Clinical Research

COVID-19 and fat embolism: a hypothesis to explain the severe clinical outcome in people with obesity

As the number of confirmed cases of COVID-19 surges past 4.7 million globally and deaths surpass 315,000, clinicians and pathologists are untiringly working to comprehend the damage produced by the coronavirus through the body. They are understanding that, yet the lungs are massively deranged, COVID-19 infection can outspread to many organs including the blood vessels and heart, gut, brain, and kidneys [1]. A systemic therapeutic approach is necessary; we thus analyzed a global interpretation of multi-organ symptoms and signs to propose a new pathogenetic hypothesis, with potential drug therapy implications, in COVID-19 people with obesity. Recent studies point to obesity as a critical risk factor for being hospitalized with COVID-19 [2,3,4]. Indeed, a high prevalence of obesity has been observed in COVID-19 patients requiring invasive mechanical ventilation [5], a robust proxy of SARS-CoV2 severity.
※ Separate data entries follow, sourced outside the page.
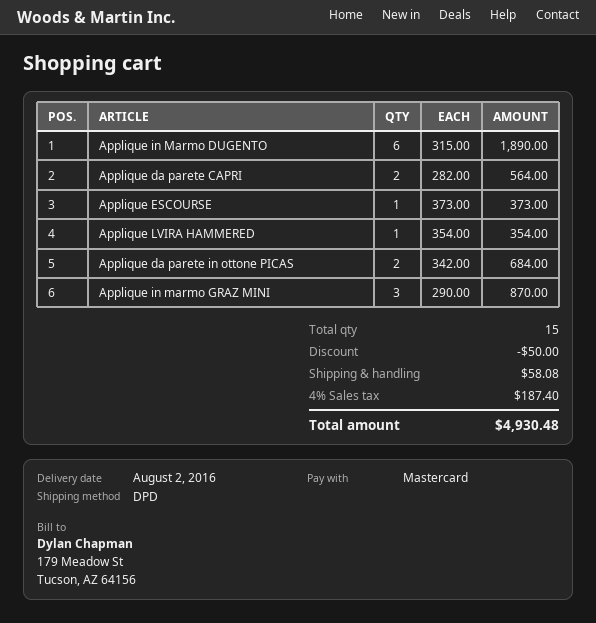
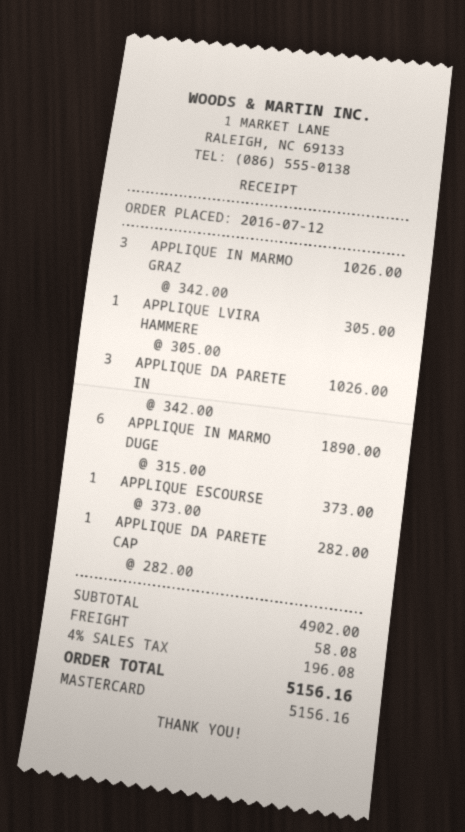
Applique da parete CAPRI: 2 x 282.00 = 564.00 -> 1 x 282.00 = 282.00
Applique LVIRA HAMMERED: 1 x 354.00 = 354.00 -> 1 x 305.00 = 305.00
Applique da parete in ottone PICAS: 2 x 342.00 = 684.00 -> 3 x 342.00 = 1026.00
Applique in marmo GRAZ MINI: 3 x 290.00 = 870.00 -> 3 x 342.00 = 1026.00
discount: 50.00 -> none
tax: 4% = 187.40 -> 4% = 196.08
total: 4930.48 -> 5156.16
In patients under the age of 60, those with obesity were at almost double risk of being admitted to critical care when compared with normal-weight patients [6].
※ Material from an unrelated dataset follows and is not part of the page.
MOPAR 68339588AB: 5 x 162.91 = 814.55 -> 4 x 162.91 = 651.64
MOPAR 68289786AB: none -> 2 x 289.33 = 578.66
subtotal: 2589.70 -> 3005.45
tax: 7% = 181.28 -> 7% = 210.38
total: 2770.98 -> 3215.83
Of note, coagulation and fibrinolysis are altered in obesity, mainly due to a high plasma concentration of multiple pro-thrombotic factors—including plasminogen activator inhibitor-1, fibrinogen, von Willebrand factor, and factor VII—than nonobese subjects [7]. Although the cause of pro-thrombotic milieu in obese organs is poorly understood, the increased plasma levels of interleukin-6 (IL-6), tumor necrosis factor-α (TNF-α), and leptin seem to play important roles [7]. Obesity is associated with increased expression of inflammatory mediators in adipose tissue and this inflammation interferes with glucose metabolism (also named metaflammation) in both animals and humans, mainly due to macrophage infiltration [8, 9]. This macrophage infiltration originates from adipocyte necrotic death, a consequence of the obesity-induced adipocyte hypertrophy and inflammasome activation [10]; importantly, the white adipocytes of visceral depots have a lower critical death size, with a consequent higher inflammatory response, than subcutaneous fat cells [11]. Thus, abundant free lipid droplets—released from dead adipocytes—are present in the extracellular space of adipose tissue (or adipose interstitium), particularly in visceral fat, to be removed by macrophages [10], whose chronic activation causes the release of abnormal amounts of IL-6 and TNF-α. Also, adipocyte size is a determinant of leptin production, and hyperleptinemia has been related to increased thrombotic risk in obesity [12]. Accordingly, the adipocyte hypertrophy and consequent adipose metaflammation are responsible for the altered coagulation observed in people with obesity [13].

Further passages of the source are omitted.